Georgia Southern University’s School of Nursing recently received a $1.3 million federal grant that will go toward helping nurse practitioner (NP) students find clinical placement and ultimately permanent employment.
The grant will create partnerships between the School of Nursing and five Federally Qualified Health Centers (FQHCs) in medically underserved communities throughout southeast Georgia.
The centers are located in Savannah, Swainsboro, Augusta and Baxley, all of which are currently facing shortages of primary care providers (PCPs). With the money from the grant, the GS School of Nursing has created an Advanced Nursing Education Workforce (ANEW) program, through which NP students can train at the FQHCs, and upon graduation, return to the facilities as certified health care providers if they so choose.
The grant’s end goal is to help NP graduates find a place to work, said Marian Tabi, professor and principal investigator of the grant. Tabi said the grant is a mutually beneficial agreement because future employment of NPs at the FQHCs means the decline of PCP shortages.
“The centers need nurses to work for them,” Tabi said. “They don’t have enough health care professionals. We are hoping to increase the workforce so it can make up for the shortage of physicians and also fill in for those areas that need medical providers.”

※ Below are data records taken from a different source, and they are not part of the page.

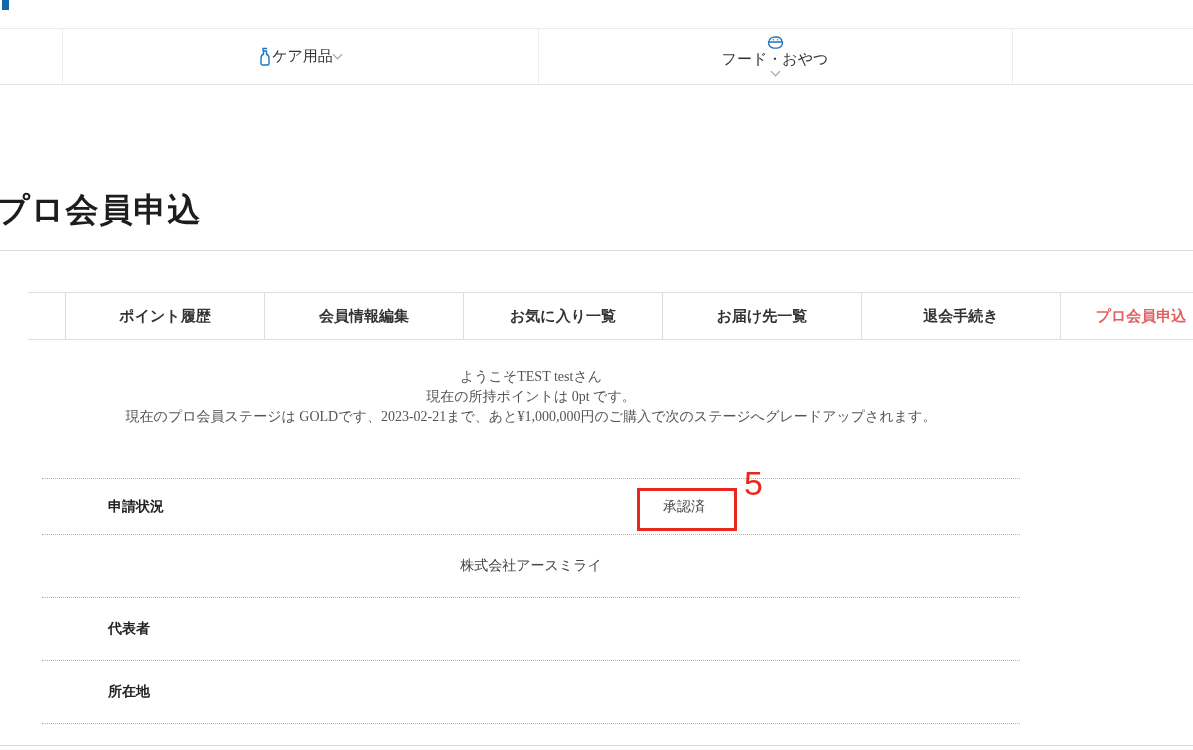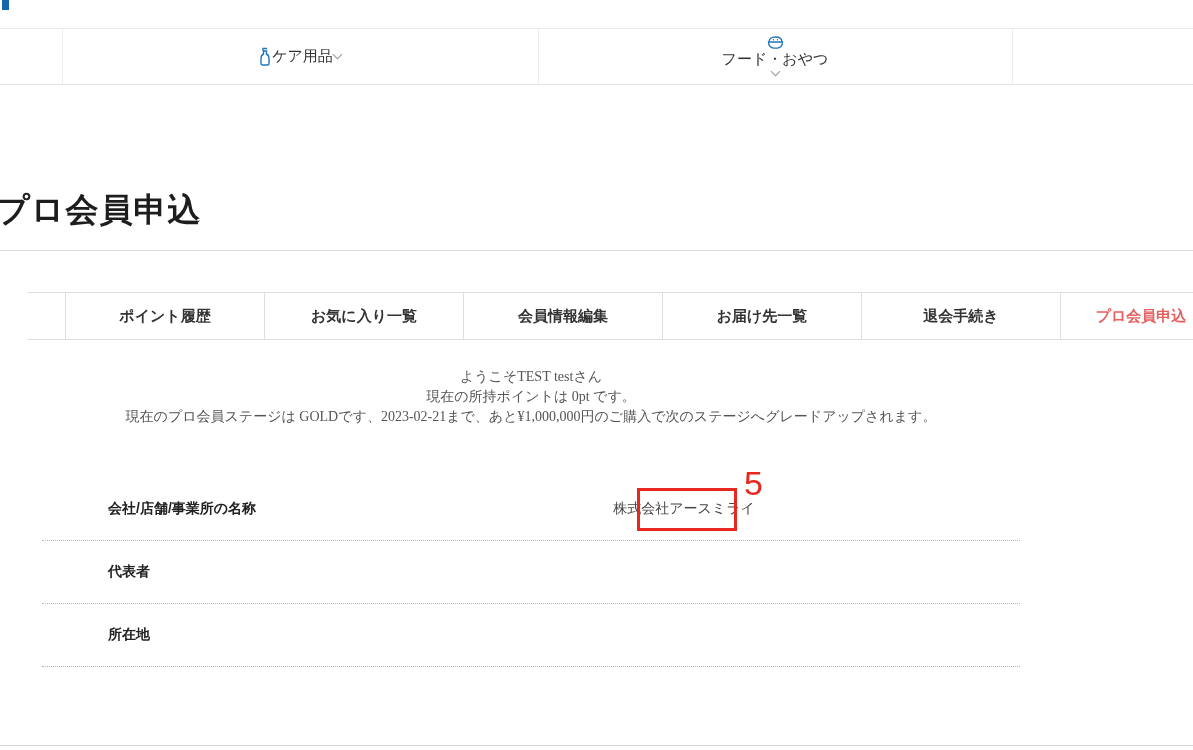"お気に入り一覧" div.tab-cell { order: before "会員情報編集" -> after "会員情報編集" }
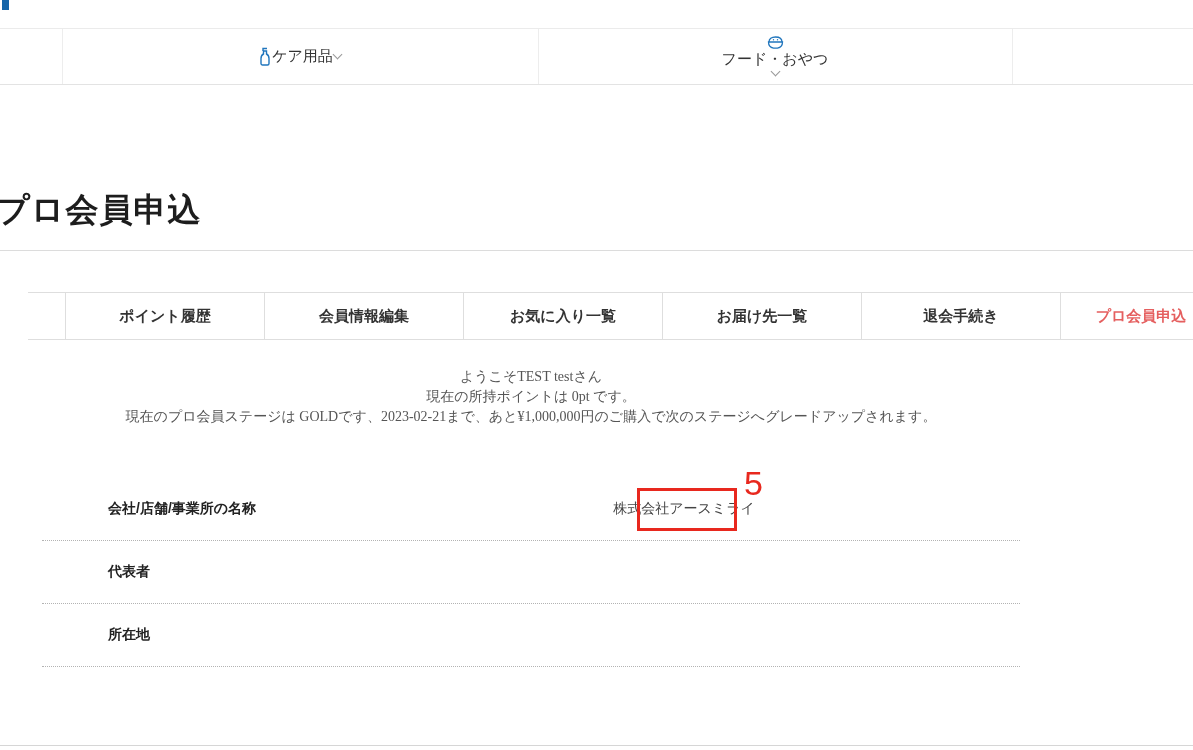"申請状況" div.m-row { html: none -> <div> <div>申請状況</div> <div>承認済</div> </div> }
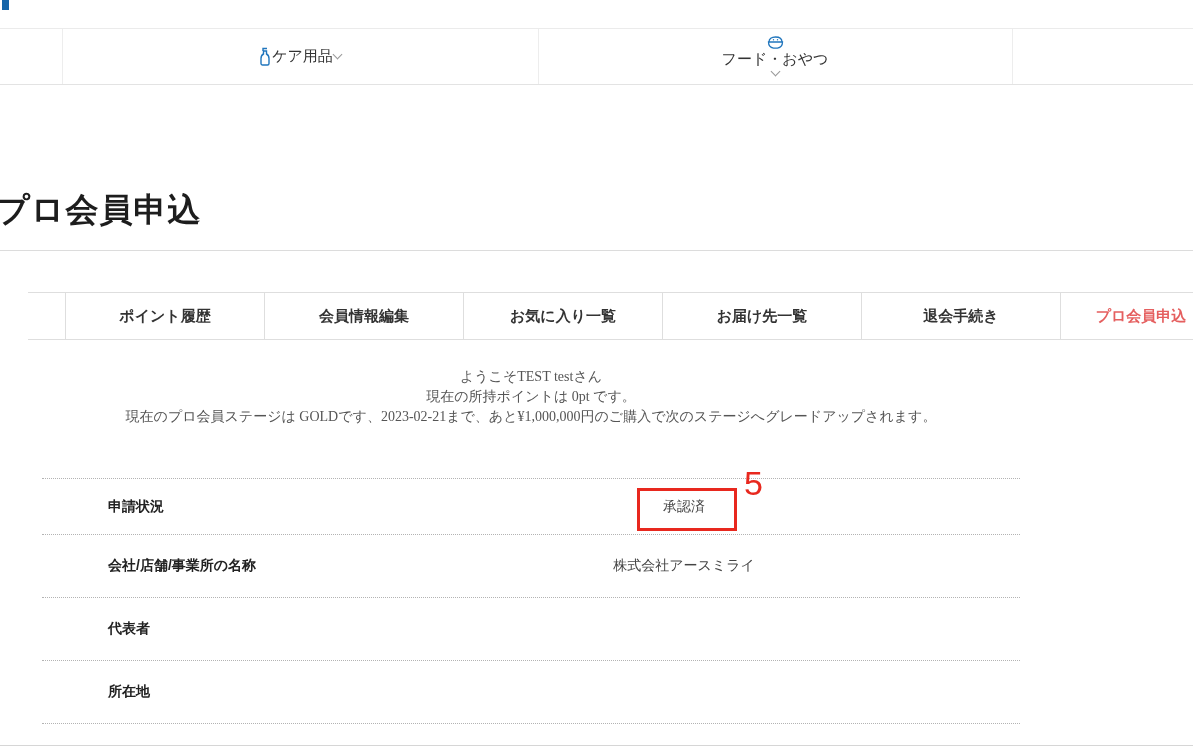"会社/店舗/事業所の名称" div.m-label { html: <div>会社/店舗/事業所の名称</div> -> none }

Students who choose to participate in the ANEW are guaranteed clinical placement at one of the FQHCs and will be able to receive up to the maximum traineeship award of $15,890 per school year ($5,000 per semester, including the summer semester) appropriated throughout the enrollment in their graduate program of study, based on the availability of funding and their corresponding score on their ANEW application. It’s similar to a scholarship, Tabi said, and will help keep NP students focused on their education instead of graduate school costs and other financial worries.
According to Tabi, 11 students have been awarded so far. The School of Nursing sends applications to all of its NP students, and if a student commits to the program, he or she is required to work in one of the FQHCs for the duration of his or her traineeship or to a portion (3-6 month) requirement.
Ursula Pritham, former principal investigator of the grant, said in a press release that the partnerships with the FQHCs will assist them in hiring PCPs, specifically NP graduates from GS who have already become familiar with facility settings through their traineeships.
In addition, these partnerships will also provide continuing education materials for NPs already employed at the FQHCs. These materials include professional updates, skills refresher courses and learning about the possibility of obtaining a Doctorate of Nursing Practice.
“The ultimate goal is simple,” Tabi said. “We are hoping to increase and improve the health outcomes of our rural populations in southeast Georgia. The facilities help us, we help them. It’s a win-win.”
The five FQHCs the School of Nursing has partnered with are listed below:
1. East Georgia Healthcare Center of Swainsboro and its ten satellite clinics throughout southeast Georgia
2. Christ Community Center Health Services of Augusta
3. J.C. Lewis Primary Health Care of Savannah
4. Curtis V. Cooper Primary Health Care of Savannah
5. Appling Healthcare System of Baxley
The grant is funded by the U.S. Department of Health and Human Services as well as the Health Resources and Services Administration.